Touch Kosal, president of the Cambodia Tourism Workers Union Federation, said the hotel owner has failed to pay workers the severance pay that they are owed under the Labor Law, even after a settlement decision was issued by the Arbitration Council in favor of the workers in late February.
Kosal told VOD on Thursday that the ex-staff did not want to continue demonstrating but felt they had to protest in order to get the compensation awarded to them.
“They don’t want to protest and gain fame in the media, but they want their money and when they get the money, they will stop,” Kosal said. “I would like to appeal that if [the company] wants to stop all this messiness, the company has to show it intends to find a solution and compensate workers. That is it.”
Chhoam Samphors, another representative of the workers, said more than 150 people have been waiting to receive payments from their former employer, and they decided to protest because they were facing more financial challenges after five months without compensation.
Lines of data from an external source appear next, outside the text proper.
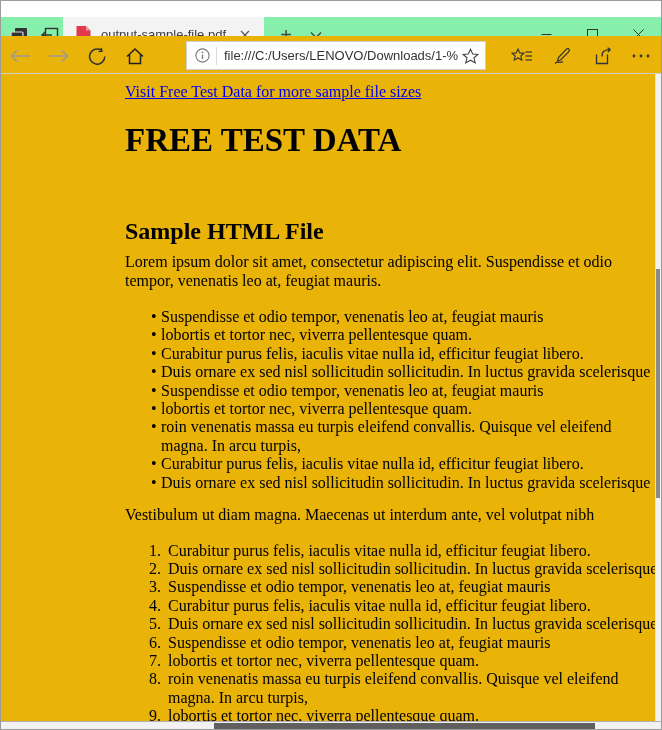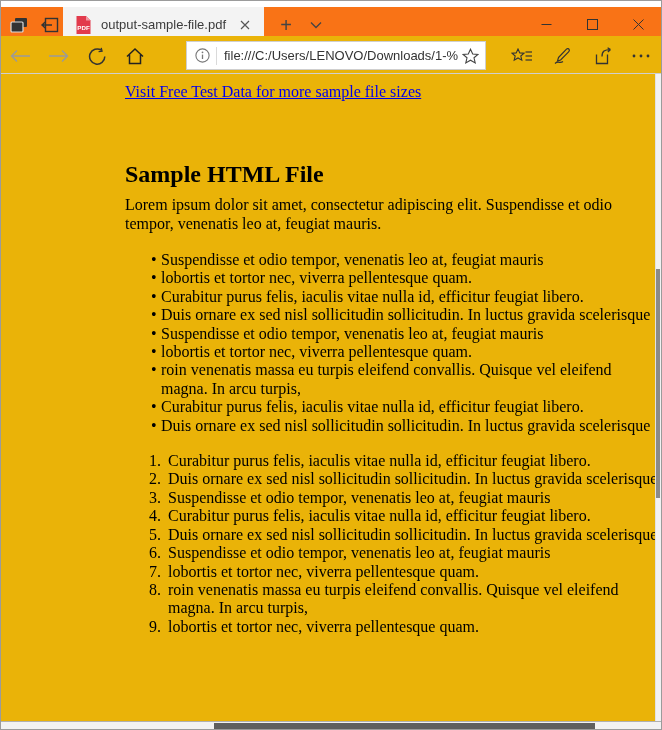"output-sample-file.pdf" .tabbar { background: #f97316 -> #86efac; top: 6px -> 16px }
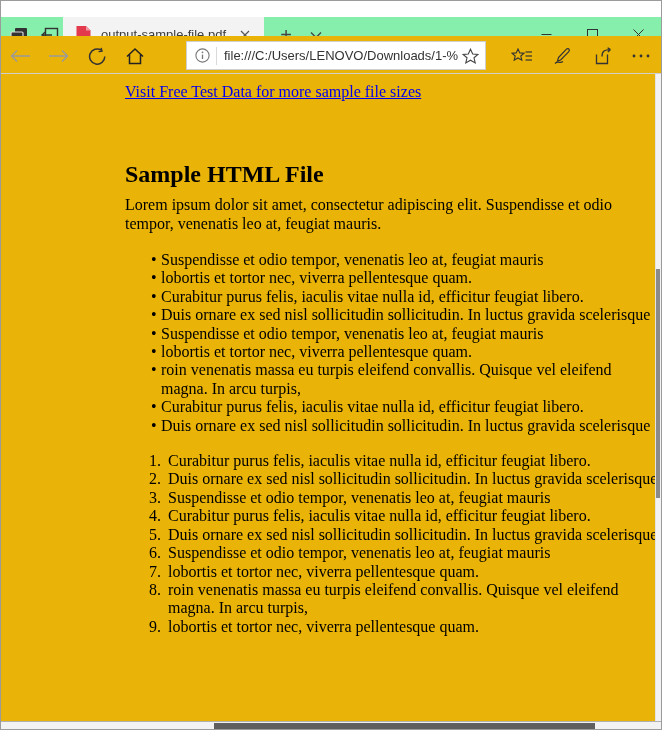"FREE TEST DATA" div.h1 { html: none -> <div>FREE TEST DATA</div> }
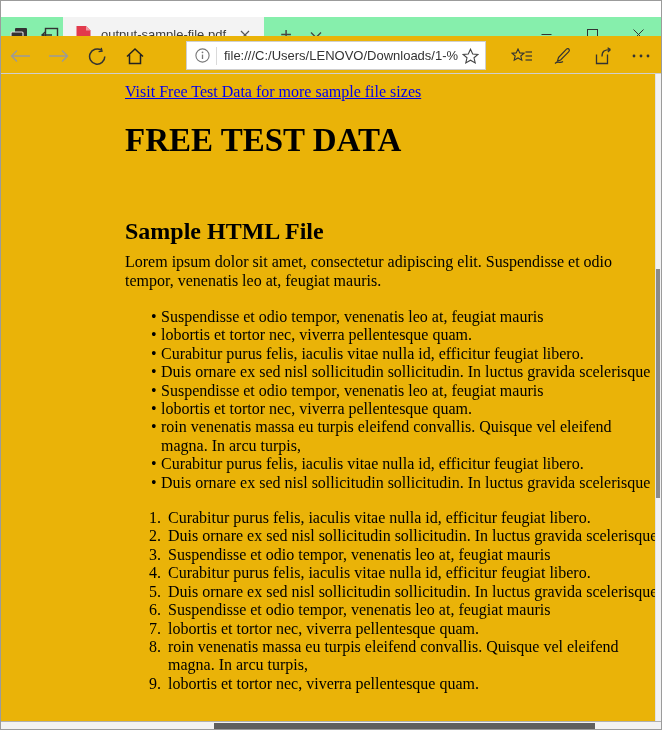"Vestibulum ut diam magna. Maecenas" p.p2 { html: none -> <p>Vestibulum ut diam magna. Maecenas ut interdum ante, vel volutpat nibh</p> }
“We have to repay bank loans, like me, I am renting a house with daily expenses including utilities and other [fees],” she said.
Ly Tayseng, the hotel’s lawyer, told VOD on Wednesday that the owner of the hotel was unable to pay former employees due to the Covid-19 economic slowdown, which he said prevented the company from turning a profit.
However, the hotel — previously the five-star InterContinental Phnom Penh — closed on December 31, before reports of Covid-19 made international headlines in January. Tayseng could not be reached on Thursday to clarify or comment on the most recent protests.
But on Wednesday the lawyer said he would welcome former employees to file a court complaint rather than hold street demonstrations.
“[We] would like to ask them to resolve this according to the law,” he said. “Their choice to walk along the street and hold demonstrations is not an option in accordance with the law.”
Labor Ministry spokesman Heng Sour told workers participating in Thursday’s protest that the ministry will take action to settle the case next week, potentially compensating workers if the company does not respond quickly.
“We have informed [you] since this morning. Please brothers and sisters, dissemble [your protest] because the ministry will try to find funds to settle with [former employees] first and then will work with the hotel owner later,” Sour said. “We will try to do whatever it takes to settle with brothers and sisters next week.”
On Wednesday, Sour told VOD in a message that the ministry can only appeal to the employer to follow the Arbitration Council’s decision, but any party that does not agree with the settlement can take legal measures in the form of a court complaint.
Ou Ratana, who handles labor disputes for the ministry, said he was too busy to comment on Wednesday.
Moeun Tola, executive director of labor rights group Central, said the Labor Ministry should compel the hotel to pay its former workers, and if the ministry does not, it risks setting a bad example that could see more employers taking advantage of workers.
“If [the employer] violated any law and the union complains to the Ministry of Labor, goes through the compromise [process] and onto the Arbitration Council, and [in the end] they do not care about that decision or decide not abide by that duty…that decision is just a useless piece of paper,” Tola said. “The long-term impact is that it leads to [more] violations of the Labor Law, Constitution and the conventions of the International Labor Organization that Cambodia has ratified.”
Since the Great Duke closed its doors and fired all employees at the end of last year, former staff said they have submitted petitions to the Labor Ministry, Prime Minister Hun Sen’s Cabinet and Arbitration Council asking them to ensure the hotel compensates employees for seniority benefits, late notice of termination and unused vacation time, as awarded in an Arbitration Council decision three months ago.